Она была другая всем, талантливая, яркая, беспомощная... В театре ее не любили. Почему? "Женщины - за красоту, мужчины - за ум, актеры - за дар, и те, и другие, и третьи - за особость, опасность особости". Может быть, Марина Ивановна излишне категорична? А вот что говорит Вахтанг Мчеделов, ее режиссер, открывший Москве Сонечку: "Она - вся - слишком - исключение, ее нельзя употреблять в ансамбле: только ее и видно. Знаете станиславское "вхождение в круг"? Так наша с вами Сонечка - слишком выхождение из круга. Или то же - сплошной центр".

Ее любили дети. И старики. Ее любили животные. И совсем юные девы. У нее было все, чтобы быть любимой, но она хотела любить сама. И любила. И была несчастлива.

Цветаева написала цикл стихов о Сонечке. На одной из книг, подаренных подруге, сделала посвящение: "Сонечке! Ничего не случайно. Будет Вам большая сцена Театра, как уже есть сцена Жизни. М. Ц. Москва, 2 июня 1919 г.".

Но судьба актрисы не состоялась... Школа драматического искусства при МХАТе. Константин Сергеевич считал Сонечку очень одаренным человеком. 2-я студия МХАТа. Но Сонечка "стремительно, вдруг, закутавшись в старый платок, уехала за каким-то красным командиром, бросив МХАТ и Станиславского... Ветром сдуло и унесло Сонечку Голлидэй в далекий Симбирск, и как ни звал ее обратно Станиславский, она не вернулась... Спустя годы Яхонтов встретил ее в провинции; она любила по-прежнему своего комбрига, но плакала, вспоминая Москву и Вторую студию".

Непредсказуемая Сонечка сама выбрала свой путь.

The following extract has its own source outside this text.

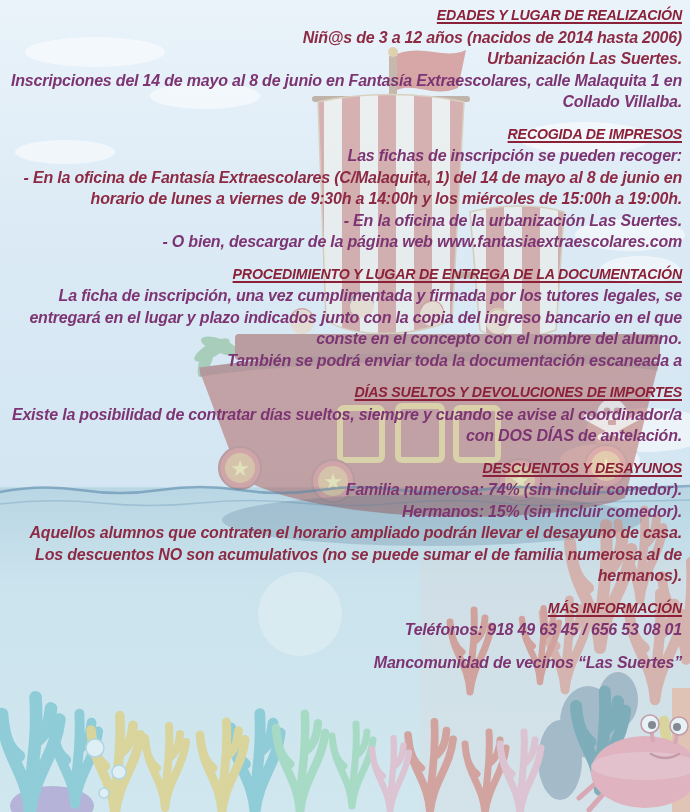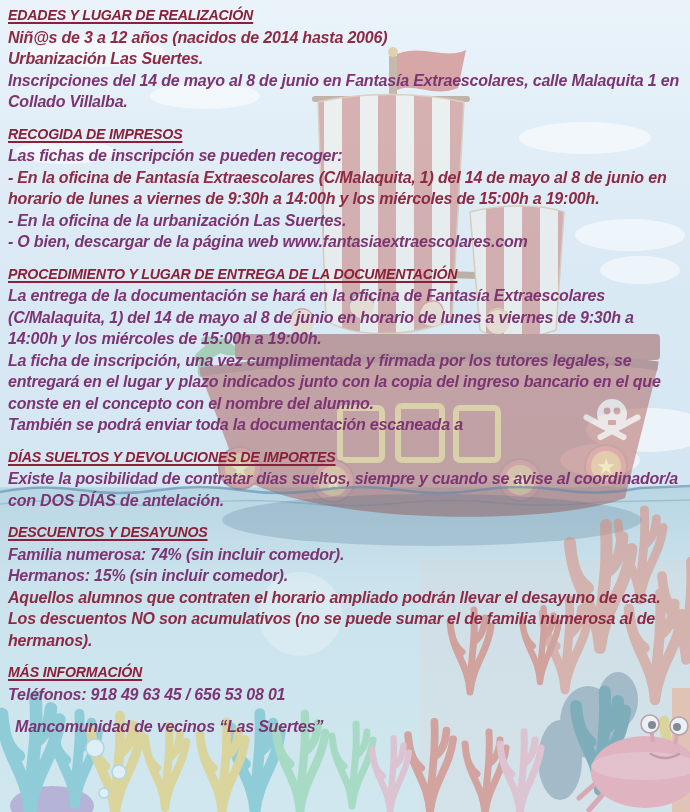"EDADES Y LUGAR DE REALIZACIÓN" .content { text-align: none -> right }
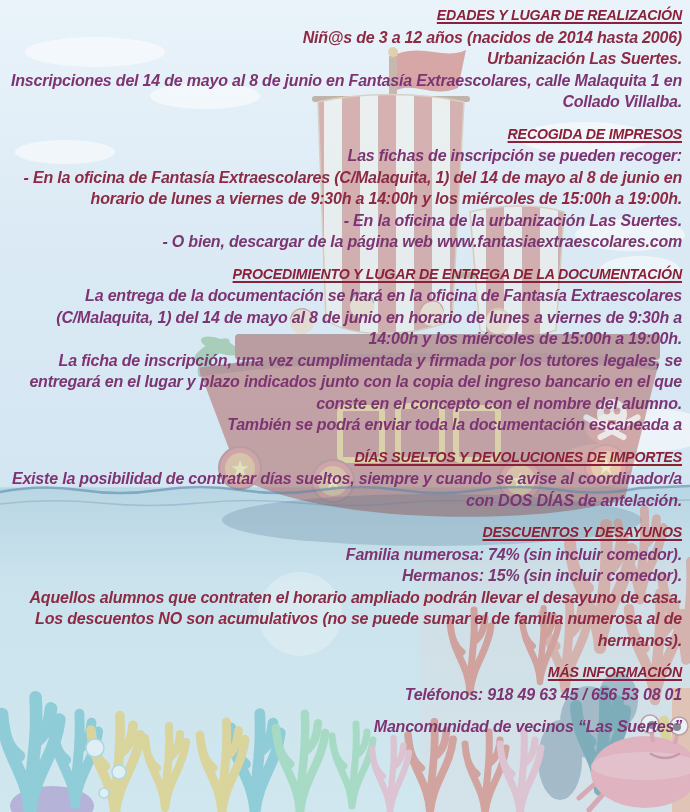"La entrega de la documentación" p.ln { html: <p>La entrega de la documentación se hará en la oficina de Fantasía Extraescolares (C/Malaquita, 1) del 14 de mayo al 8 de junio en horario de lunes a viernes de 9:30h a 14:00h y los miércoles de 15:00h a 19:00h.</p> -> none }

Большой сцене предпочла любовь. В ее письмах к Евгению Вахтангову горькое смятение: "Боже, какая бездарная жизнь - Боже, какая она может быть ослепительно-волшебная". С тоской вспоминает Москву, где ее все знали. "На Сонечку - ходили. Ходили - на Сонечку.- "А вы видали? Такая маленькая, в белом платьице, с косами... Ну прелесть!" Имени ее никто не знал: "Такая маленькая..."

16 июня 1919 года Марина пишет Сонечке:

Ландыш, ландыш белоснежный,

Розан аленький!

Каждый говорил ей нежно:

"Моя маленькая".

Она и осталась в памяти современников актрисой одной роли - Настеньки в "Белых ночах" Ф. Достоевского. "Сонечка Голлидэй очаровала меня в роли Настеньки",- вспоминал Яхонтов.

Сонечка предчувствовала свой ранний уход. Однажды попросила Марину: "Когда я умру, на моем кресте напишите эти ваши стихи:

И кончилось все припевом:

Моя маленькая!.."

Она знала, что у нее рак печени. Умерла без страданий, во сне. Ее кремировали... Урна утеряна. Могилы нет. Негде поставить крест, чтобы исполнить просьбу Сонечки. Но живы наши сердца, наша память, и в ней всегда найдется место для Софьи Евгеньевны Голлидэй... Сонечки Голлидэй. Ее так все звали - Сонечка.